Le nuove linee di indirizzo redatte dagli esperti si propongono di offrire al paziente con malattia del'occhio secco una gestione ideale del problema, a partire da un attento ascolto dei disturbi riferiti. È fondamentale che il medico verifichi la presenza di determinati sintomi, quali bruciore, lacrimazione, prurito, visione offuscata, sensazione di secchezza oculare, sensazione di corpo estraneo, fotofobia, iperemia, difficoltà di apertura delle palpebre. Poiché però si tratta di sintomi simili a quelli riscontrati in altre patologie oculari, per giungere alla diagnosi di occhio secco può essere necessaria l'osservazione del paziente in fase spontanea e la raccolta di specifiche informazioni anamnestiche riguardanti i tempi d'insorgenza dei sintomi oculari e il loro andamento nel corso della giornata.

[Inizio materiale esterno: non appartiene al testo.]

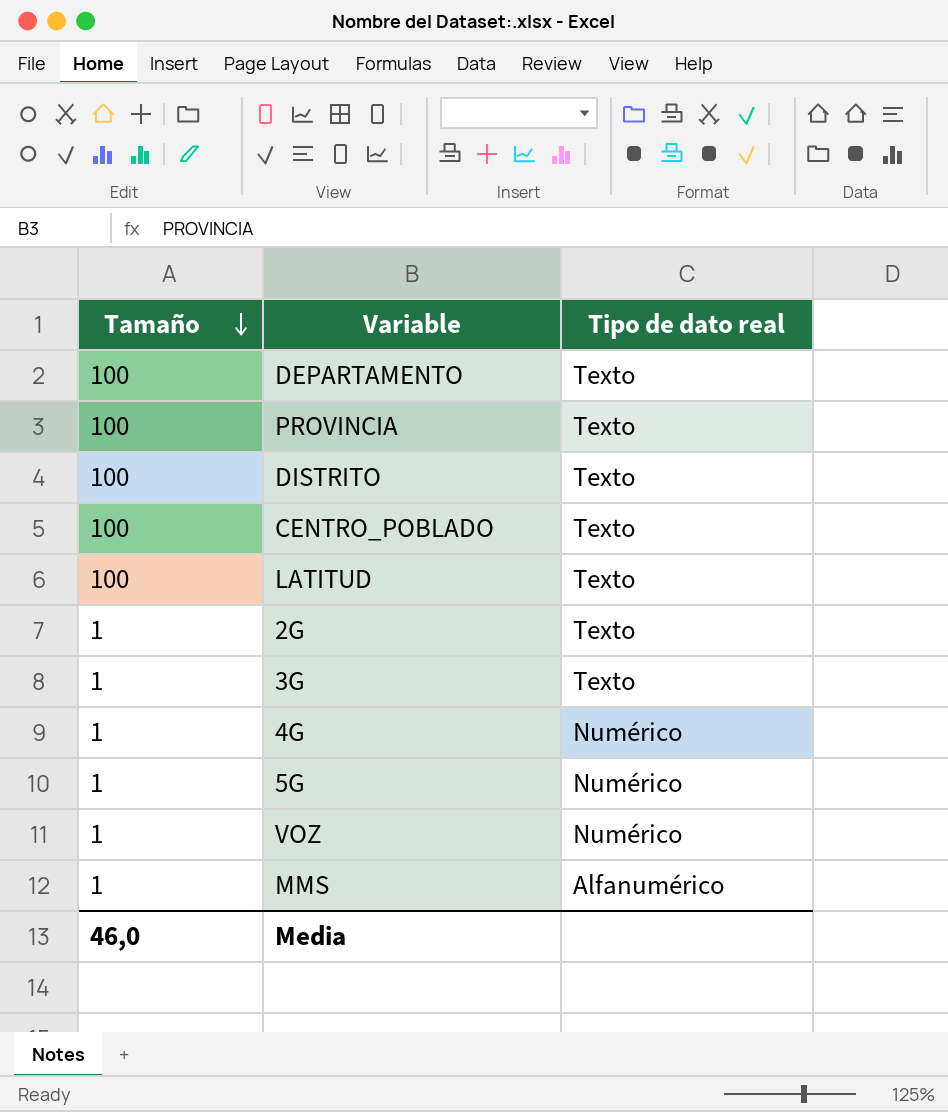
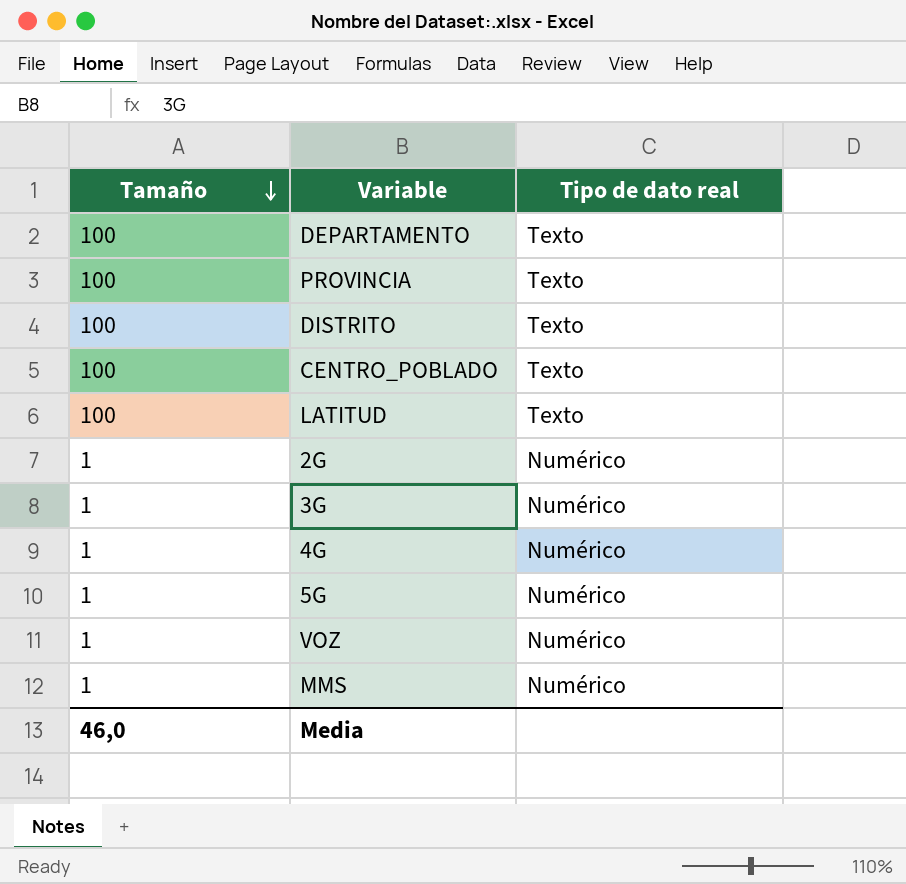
2G | Tipo de dato real: Texto -> Numérico
3G | Tipo de dato real: Texto -> Numérico
MMS | Tipo de dato real: Alfanumérico -> Numérico

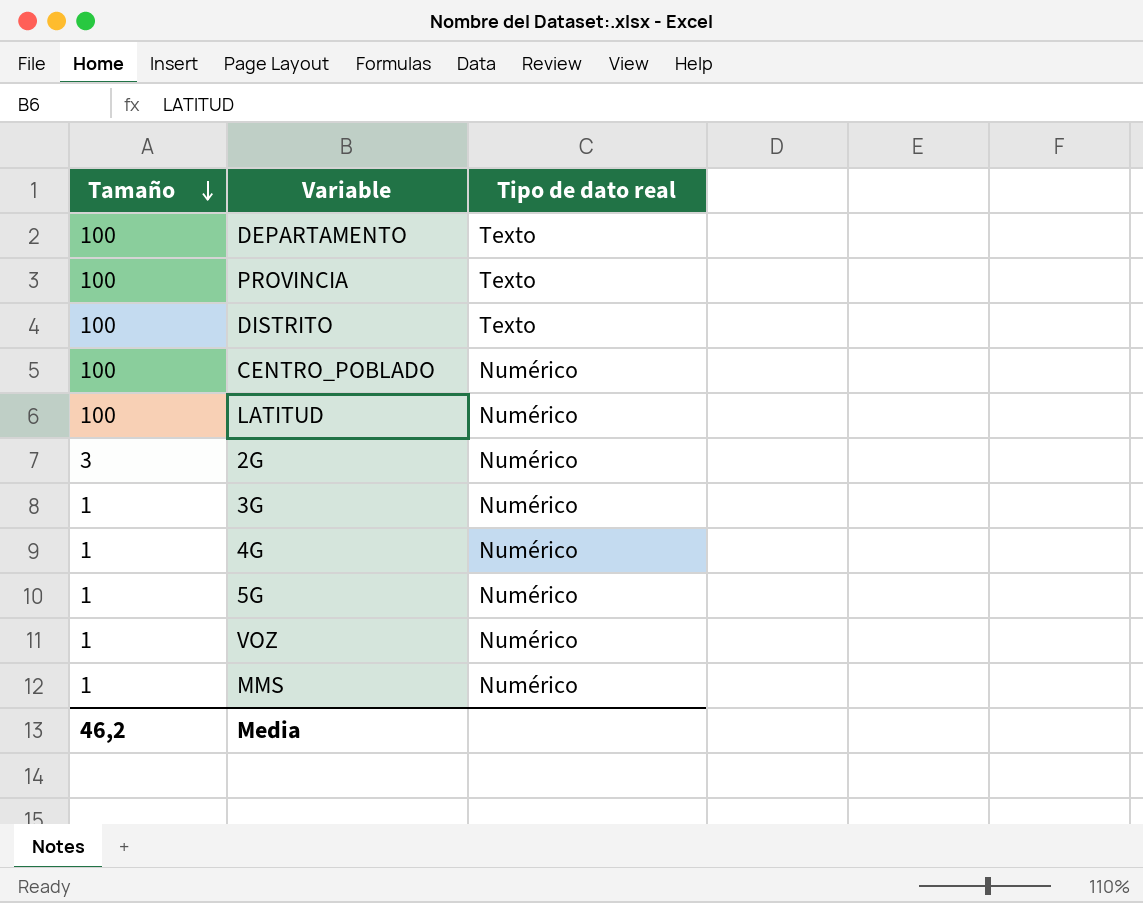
CENTRO_POBLADO | Tipo de dato real: Texto -> Numérico
LATITUD | Tipo de dato real: Texto -> Numérico
2G | Tamaño: 1 -> 3
Media | Tamaño: 46,0 -> 46,2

È inoltre necessario indagare la presenza di fattori in grado di peggiorare il quadro clinico, relativi per esempio allo stile di vita, alle abitudini alimentari, all'esposizione al fumo, al vento, al caldo secco, all'uso di lenti a contatto e all'assunzione di farmaci che possano interferire con la produzione lacrimale; si deve anche verificare l'eventuale presenza di malattie sistemiche in grado di causare secchezza oculare.
Per facilitare la raccolta delle informazioni si può ricorrere ad appositi questionari creati e validati per essere utilizzati nei pazienti con malattia dell'occhio secco; questi strumenti possono rivelarsi molto utili per identificare i fattori aggravanti la condizione e per determinare l'impatto della secchezza oculare sulla qualità di vita del paziente. E non si tratta di un impatto di poco conto: convivere con questo disturbo si riflette negativamente sulla funzione visiva, sullo svolgimento delle normali attività, sulla produttività lavorativa, sulle funzioni sociali. Una ricerca condotta alcuni anni fa in un gruppo di soggetti con sindrome dell'occhio secco di gravità lieve, moderata e severa (Schiffman) ha fornito alcune indicazioni interessanti in questo senso.

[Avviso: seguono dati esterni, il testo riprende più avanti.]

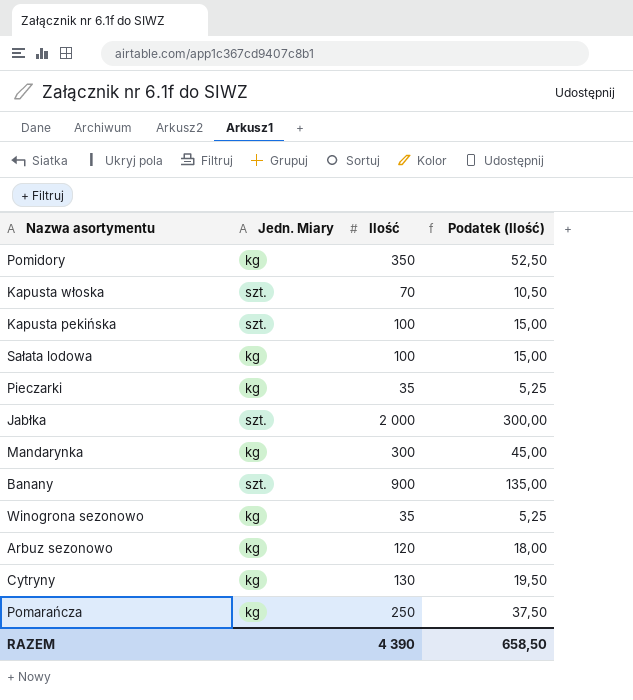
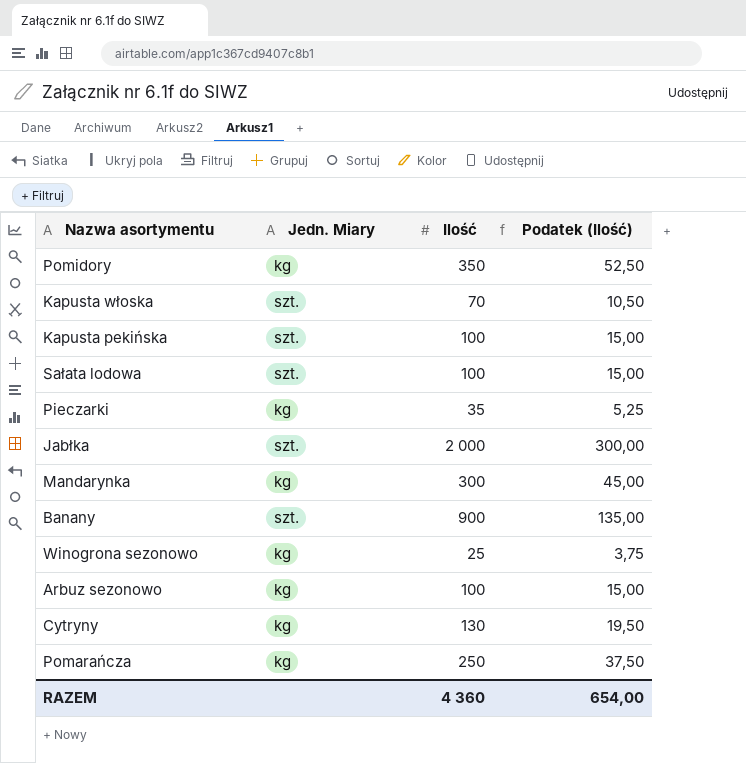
Sałata lodowa | Jedn. Miary: kg -> szt.
Winogrona sezonowo | Ilość: 35 -> 25
Winogrona sezonowo | Podatek (Ilość): 5,25 -> 3,75
Arbuz sezonowo | Ilość: 120 -> 100
Arbuz sezonowo | Podatek (Ilość): 18,00 -> 15,00
RAZEM | Ilość: 4 390 -> 4 360
RAZEM | Podatek (Ilość): 658,50 -> 654,00

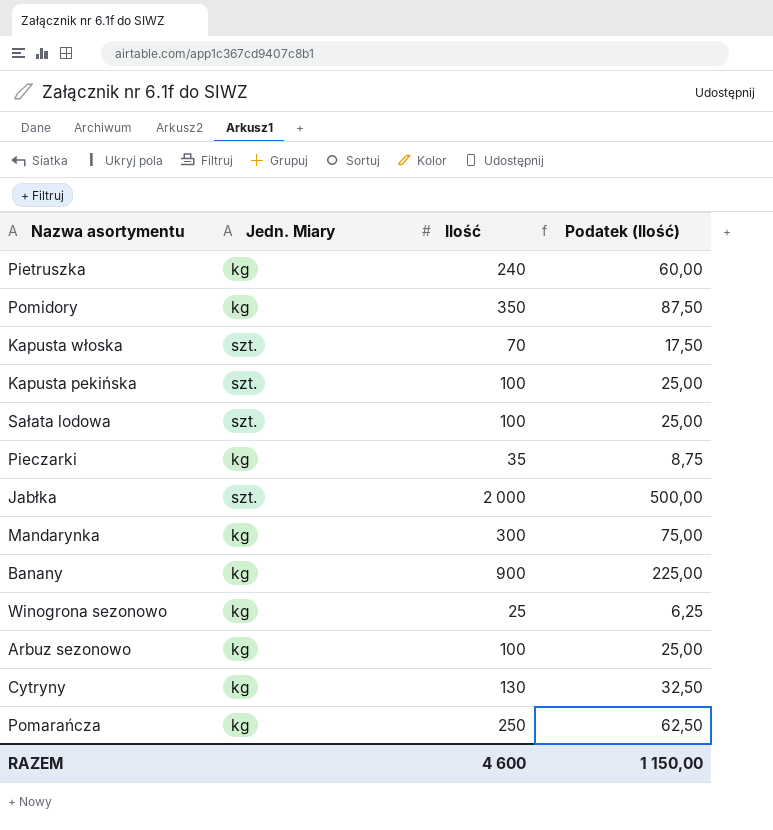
column Podatek (Ilość) | formula: [Ilość] * 0,15 -> [Ilość] * 0,25
row Pietruszka: none -> kg | 240 | 60,00
Banany | Jedn. Miary: szt. -> kg
RAZEM | Ilość: 4 360 -> 4 600
RAZEM | Podatek (Ilość): 654,00 -> 1 150,00

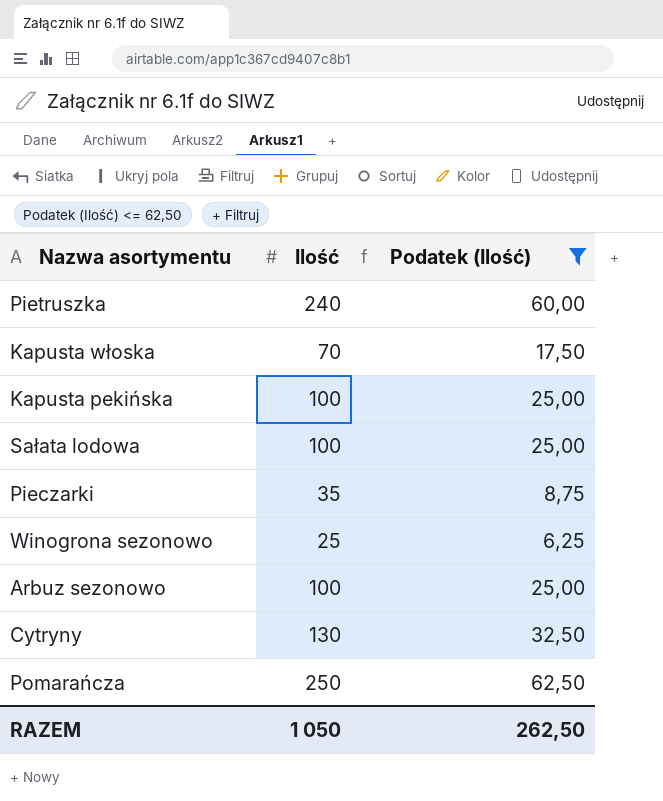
filter: none -> Podatek (Ilość) <= 62,50
column Jedn. Miary | position: 2 -> none
RAZEM | Ilość: 4 600 -> 1 050
RAZEM | Podatek (Ilość): 1 150,00 -> 262,50

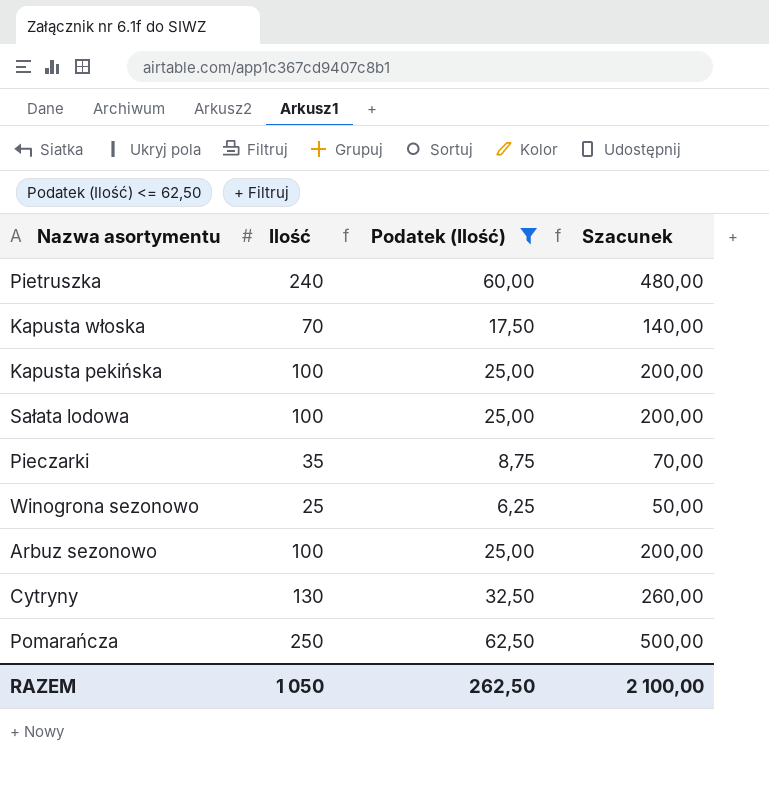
column Szacunek | formula: none -> [Ilość] * 2

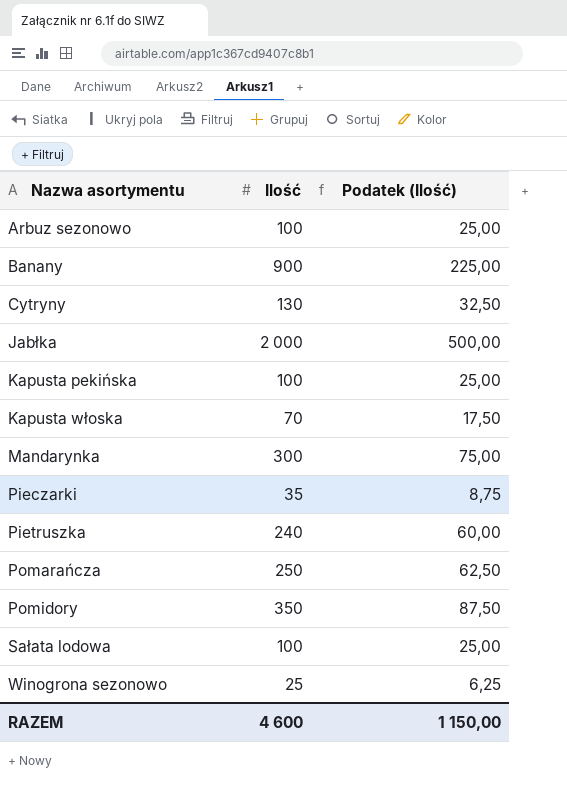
filter: Podatek (Ilość) <= 62,50 -> none
row order: none -> Nazwa asortymentu ascending
column Szacunek | formula: [Ilość] * 2 -> none
RAZEM | Ilość: 1 050 -> 4 600
RAZEM | Podatek (Ilość): 262,50 -> 1 150,00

Considerando una scala da 0 a 1, dove una salute perfetta equivale a 1, gli autori dell'indagine hanno osservato come i pazienti con disturbo lieve avessero un punteggio di 0,81, peggiore per esempio di quello dei pazienti affetti da psoriasi. Il punteggio per chi soffriva di una forma di gravità moderata era di 0,78, non lontano da quello di 0,75 attribuito ai pazienti con angina moderata. Nei pazienti con forma severa si arrivava a 0,72, analogo a quello dei pazienti affetti da un'angina severa (0,71).

Una volta riconosciuto il disturbo è importante individuare la tipologia di occhio secco di cui soffre il paziente, cosa che può essere fatta grazie all'esecuzione di una serie di test diagnostici specifici che consentono di caratterizzare gli indicatori fondamentali della malattia, vale a dire la composizione e la stabilità del film lacrimale, l'infiammazione della superficie oculare, le alterazioni della congiuntiva e della cornea, la disfunzione palpebrale, la produzione lacrimale, la disfunzione delle ghiandole di Meibomio (MGD).
Grazie alle indicazioni fornite dai test diagnostici è possibile definire la natura del problema del singolo paziente. In linea di massima i pazienti rientrano in tre principali tipologie, si tratta dei pazienti in cui il disturbo è riconducibile alla presenza di problemi palpebrali, quali una blefarite o una disfunzione delle ghiandole di Meibomio, alla presenza di una irregolare distribuzione del film lacrimale o a un problema di insufficiente produzione lacrimale.

Schiffman RM, Walt JG, Jacobsen G, et al. Utility assessment among patients with dry eye disease. Ophthalmolmology. 2003;110:1412-1419.